Data in this exercise =
★ ★ ★ ★

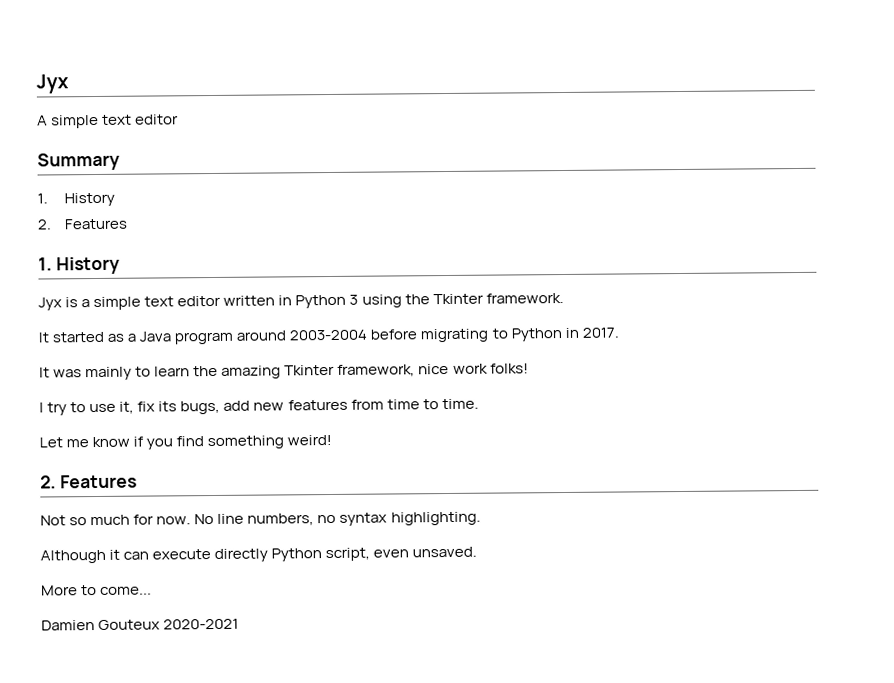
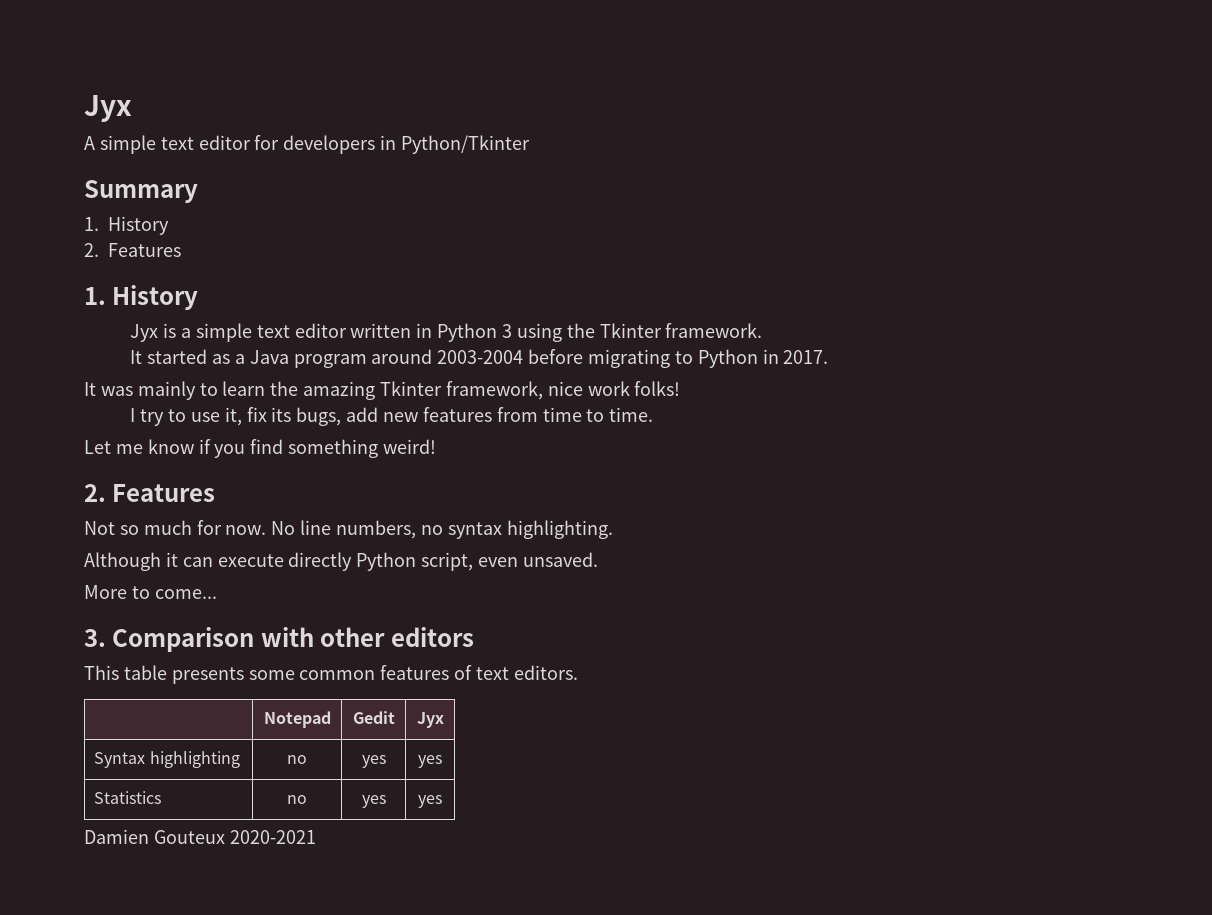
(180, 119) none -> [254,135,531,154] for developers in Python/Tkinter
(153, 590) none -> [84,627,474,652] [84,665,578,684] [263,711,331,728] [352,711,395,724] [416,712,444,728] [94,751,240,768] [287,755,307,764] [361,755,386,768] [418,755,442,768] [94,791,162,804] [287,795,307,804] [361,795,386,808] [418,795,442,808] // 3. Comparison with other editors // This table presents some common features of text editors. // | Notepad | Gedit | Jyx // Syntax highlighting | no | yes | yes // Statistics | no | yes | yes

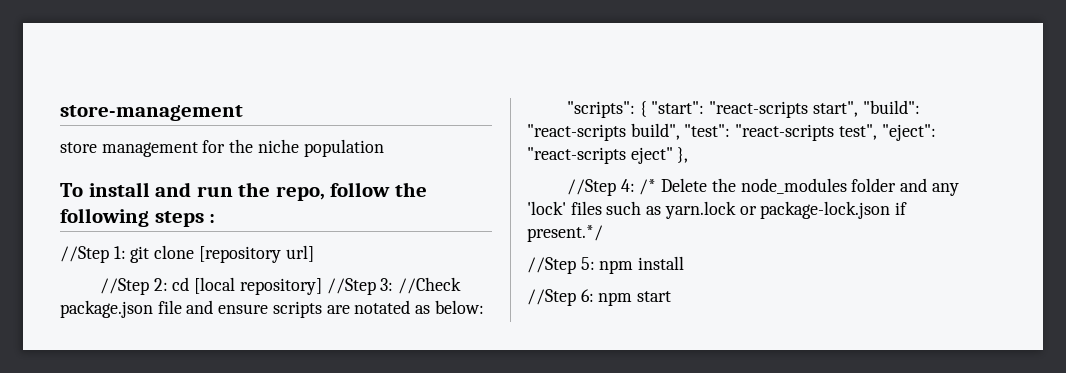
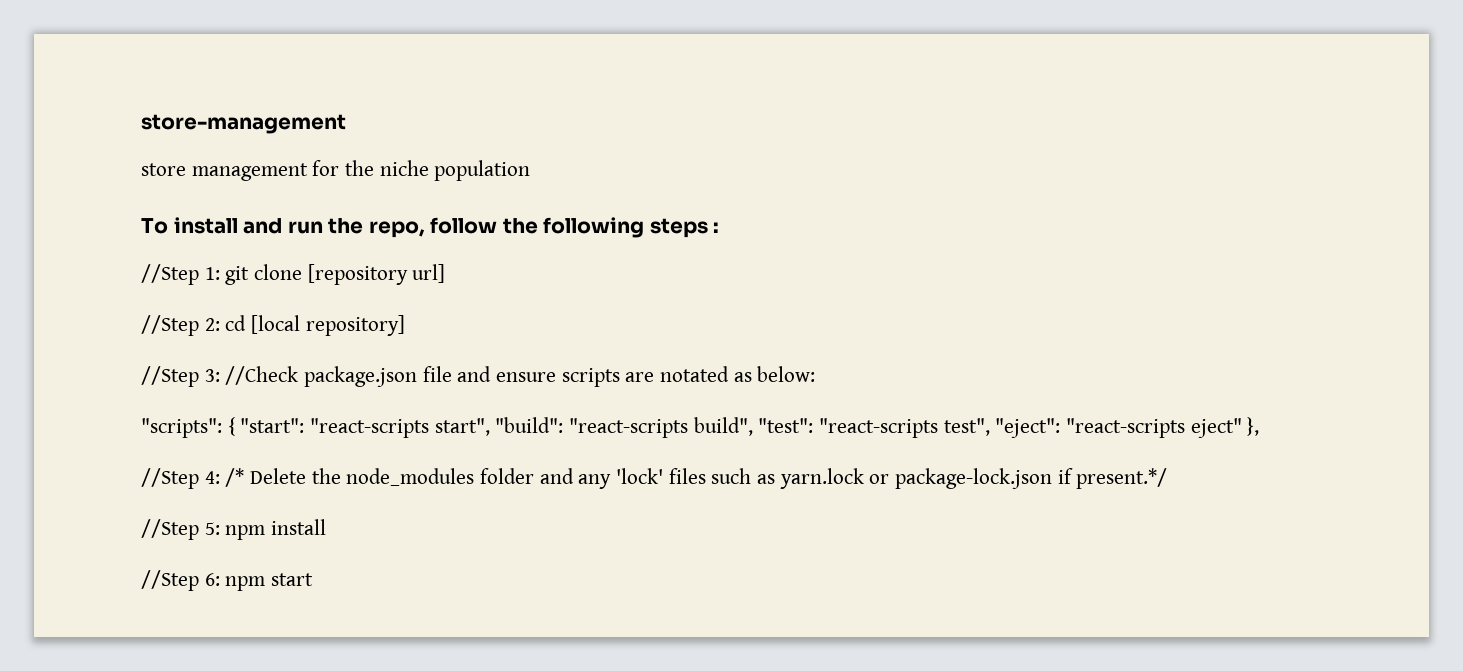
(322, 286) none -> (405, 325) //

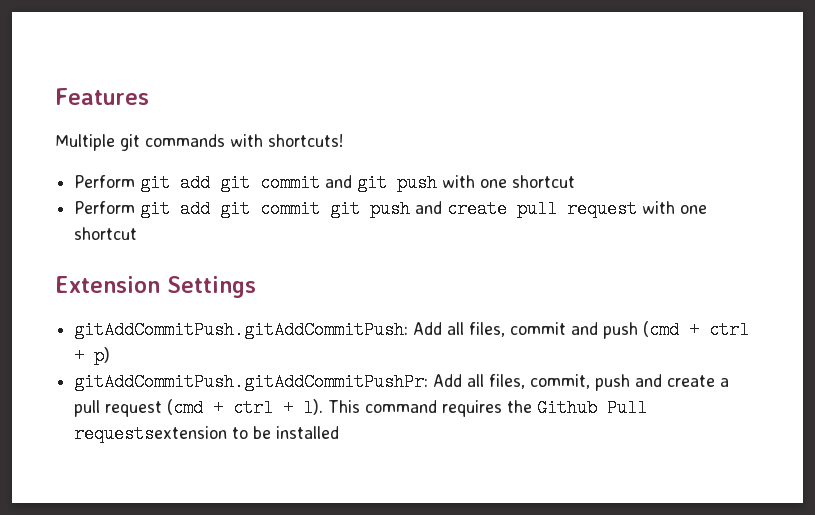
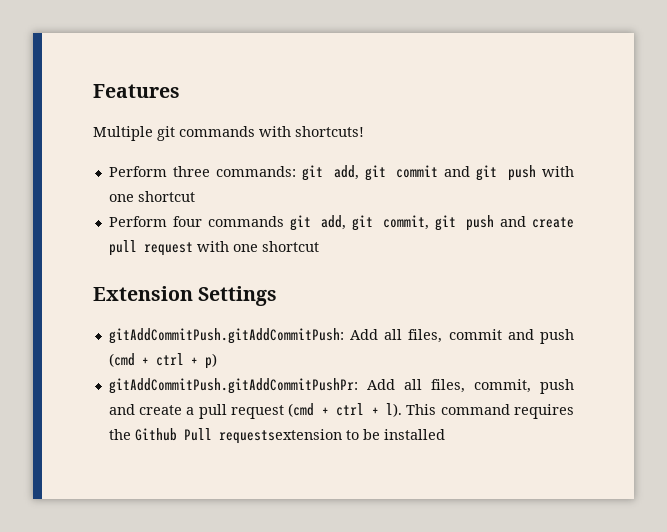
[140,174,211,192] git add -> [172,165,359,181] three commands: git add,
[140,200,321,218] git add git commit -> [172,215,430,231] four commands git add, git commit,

★ ★ ★ ★

Over the whole listing above, give the number of lines in which "none" occurs, and no other words.

3